**Prompt**
Your task is to filter the data below down to the lines holding "屋前栏杆和台阶栏杆均为勾片造".

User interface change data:
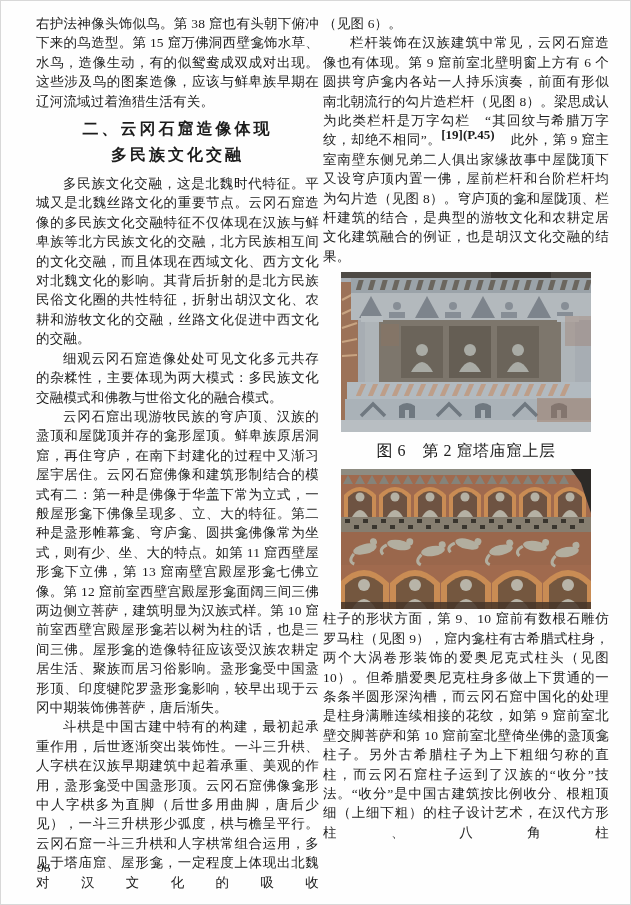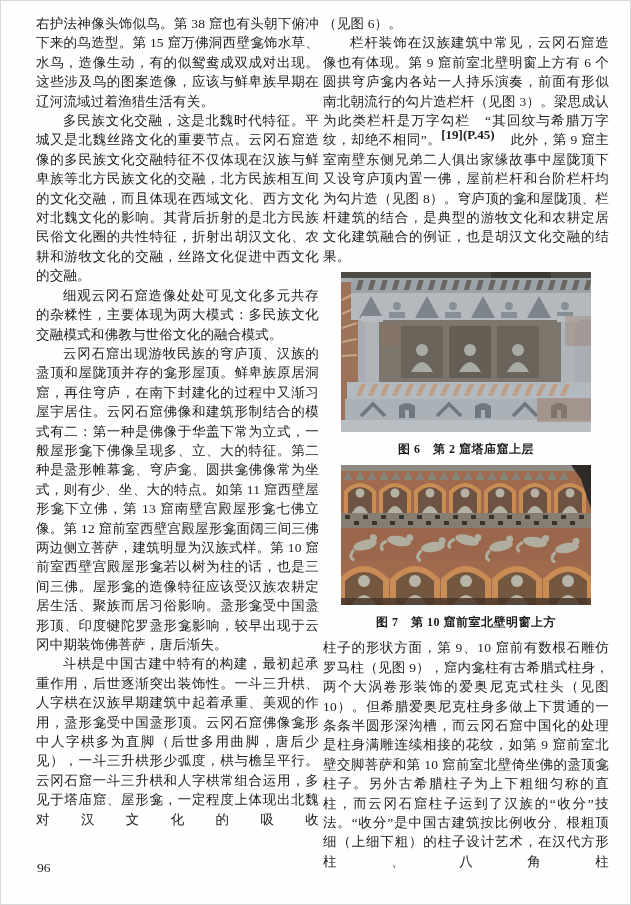--- a/index.html
+++ b/index.html
@@ -78,7 +78,7 @@
   <div class="col col-right">
     <p class="body-text">（见图 6）。</p>
 
-    <p class="body-text indent"><span>栏杆装饰在汉族建筑中常见，云冈石窟造像也有体现。第 9 窟前室北壁明窗上方有 6 个圆拱穹庐龛内各站一人持乐演奏，前面有形似南北朝流行的勾片造栏杆（见图 3）。梁思成认为此类栏杆是万字勾栏　“其回纹与希腊万字纹，却绝不相同”。</span><sup class="ref">[19](P.45)</sup><span>此外，第 9 窟主室南壁东侧兄弟二人俱出家缘故事中屋陇顶下又设穹庐顶内置一佛，屋前栏杆和台阶栏杆均为勾片造（见图 8）。穹庐顶的龛和屋陇顶、栏杆建筑的结合，是典型的游牧文化和农耕定居文化建筑融合的例证，也是胡汉文化交融的结果。</span></p>
+    <p class="body-text indent"><span>栏杆装饰在汉族建筑中常见，云冈石窟造像也有体现。第 9 窟前室北壁明窗上方有 6 个圆拱穹庐龛内各站一人持乐演奏，前面有形似南北朝流行的勾片造栏杆（见图 8）。梁思成认为此类栏杆是万字勾栏　“其回纹与希腊万字纹，却绝不相同”。</span><sup class="ref">[19](P.45)</sup><span>此外，第 9 窟主室南壁东侧兄弟二人俱出家缘故事中屋陇顶下又设穹庐顶内置一佛，屋前栏杆和台阶栏杆均为勾片造（见图 8）。穹庐顶的龛和屋陇顶、栏杆建筑的结合，是典型的游牧文化和农耕定居文化建筑融合的例证，也是胡汉文化交融的结果。</span></p>
 
     <figure>
       <div class="photo">

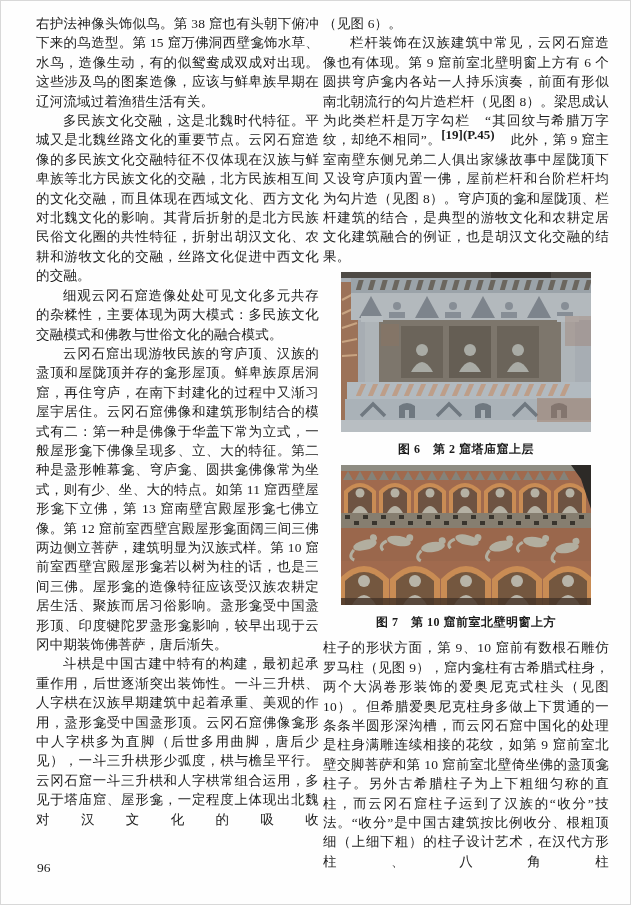--- a/index.html
+++ b/index.html
@@ -68,6 +68,10 @@
   <div class="col col-left">
     <p class="body-text">右护法神像头饰似鸟。第 38 窟也有头朝下俯冲下来的鸟造型。第 15 窟万佛洞西壁龛饰水草、水鸟，造像生动，有的似鸳鸯成双成对出现。这些涉及鸟的图案造像，应该与鲜卑族早期在辽河流域过着渔猎生活有关。</p>
 
+    <div class="section-heading">
+      <div>二、云冈石窟造像体现</div>
+      <div>多民族文化交融</div>
+    </div>
 
     <p class="body-text indent">多民族文化交融，这是北魏时代特征。平城又是北魏丝路文化的重要节点。云冈石窟造像的多民族文化交融特征不仅体现在汉族与鲜卑族等北方民族文化的交融，北方民族相互间的文化交融，而且体现在西域文化、西方文化对北魏文化的影响。其背后折射的是北方民族民俗文化圈的共性特征，折射出胡汉文化、农耕和游牧文化的交融，丝路文化促进中西文化的交融。</p>
     <p class="body-text indent">细观云冈石窟造像处处可见文化多元共存的杂糅性，主要体现为两大模式：多民族文化交融模式和佛教与世俗文化的融合模式。</p>

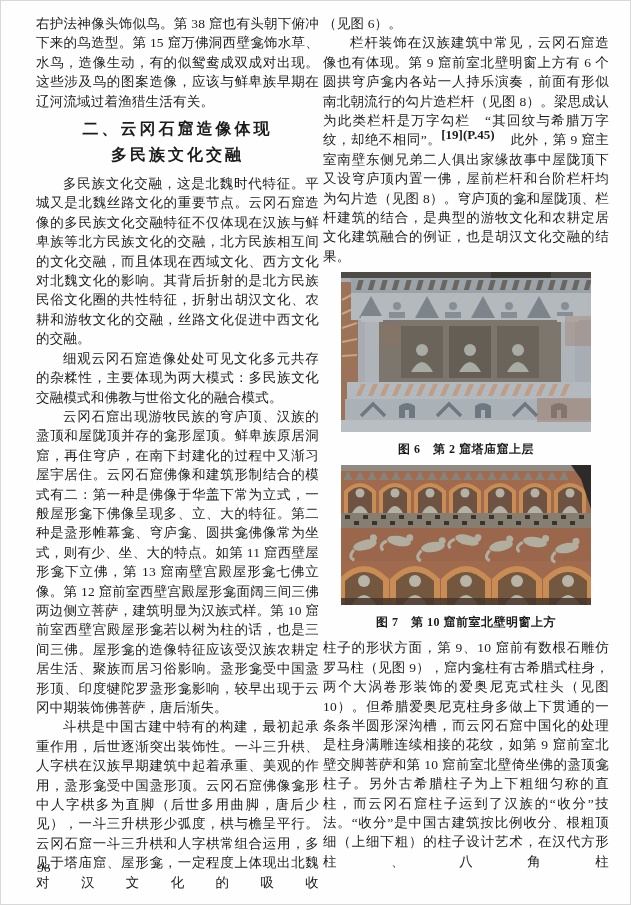--- a/index.html
+++ b/index.html
@@ -48,8 +48,8 @@
   .photo svg { display:block; }
   .caption {
     text-align:center;
-    font-weight:bold;
-    font-size:12px;
+    font-weight:normal;
+    font-size:16px;
     letter-spacing:0.5px;
     margin:9px 0 7px 0;
   }

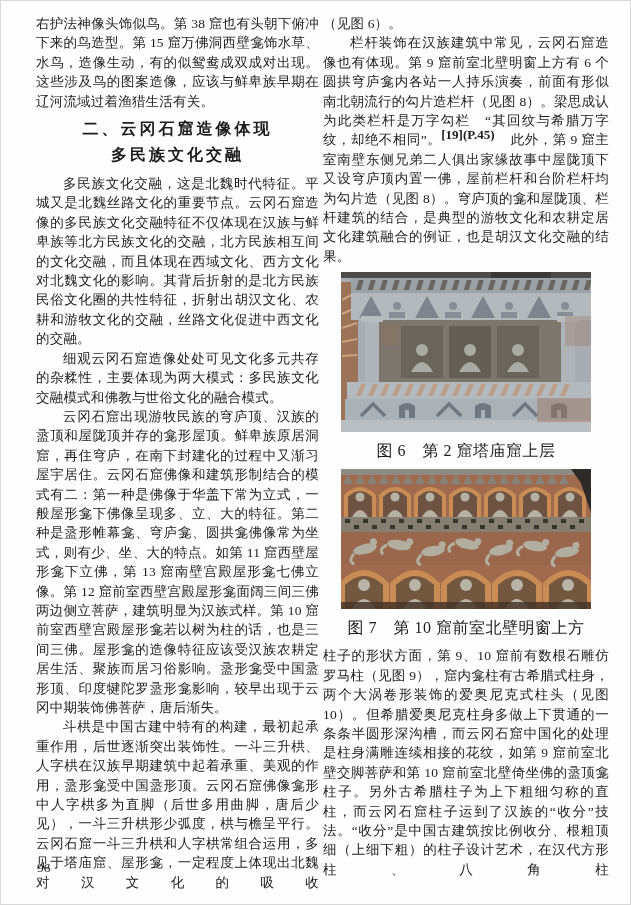--- a/index.html
+++ b/index.html
@@ -310,7 +310,6 @@
           <rect x="0" y="133" width="250" height="7" fill="#463529" opacity="0.85"></rect>
         </svg>
       </div>
-      <figcaption class="caption">图 7　第 10 窟前室北壁明窗上方</figcaption>
     </figure>
 
     <p class="body-text spread">柱子的形状方面，第 9、10 窟前有数根石雕仿罗马柱（见图 9），窟内龛柱有古希腊式柱身，两个大涡卷形装饰的爱奥尼克式柱头（见图 10）。但希腊爱奥尼克柱身多做上下贯通的一条条半圆形深沟槽，而云冈石窟中国化的处理是柱身满雕连续相接的花纹，如第 9 窟前室北壁交脚菩萨和第 10 窟前室北壁倚坐佛的盝顶龛柱子。另外古希腊柱子为上下粗细匀称的直柱，而云冈石窟柱子运到了汉族的“收分”技法。“收分”是中国古建筑按比例收分、根粗顶细（上细下粗）的柱子设计艺术，在汉代方形柱、八角柱</p>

**Task solution**
-    <p class="body-text indent"><span>栏杆装饰在汉族建筑中常见，云冈石窟造像也有体现。第 9 窟前室北壁明窗上方有 6 个圆拱穹庐龛内各站一人持乐演奏，前面有形似南北朝流行的勾片造栏杆（见图 3）。梁思成认为此类栏杆是万字勾栏　“其回纹与希腊万字纹，却绝不相同”。</span><sup class="ref">[19](P.45)</sup><span>此外，第 9 窟主室南壁东侧兄弟二人俱出家缘故事中屋陇顶下又设穹庐顶内置一佛，屋前栏杆和台阶栏杆均为勾片造（见图 8）。穹庐顶的龛和屋陇顶、栏杆建筑的结合，是典型的游牧文化和农耕定居文化建筑融合的例证，也是胡汉文化交融的结果。</span></p>
+    <p class="body-text indent"><span>栏杆装饰在汉族建筑中常见，云冈石窟造像也有体现。第 9 窟前室北壁明窗上方有 6 个圆拱穹庐龛内各站一人持乐演奏，前面有形似南北朝流行的勾片造栏杆（见图 8）。梁思成认为此类栏杆是万字勾栏　“其回纹与希腊万字纹，却绝不相同”。</span><sup class="ref">[19](P.45)</sup><span>此外，第 9 窟主室南壁东侧兄弟二人俱出家缘故事中屋陇顶下又设穹庐顶内置一佛，屋前栏杆和台阶栏杆均为勾片造（见图 8）。穹庐顶的龛和屋陇顶、栏杆建筑的结合，是典型的游牧文化和农耕定居文化建筑融合的例证，也是胡汉文化交融的结果。</span></p>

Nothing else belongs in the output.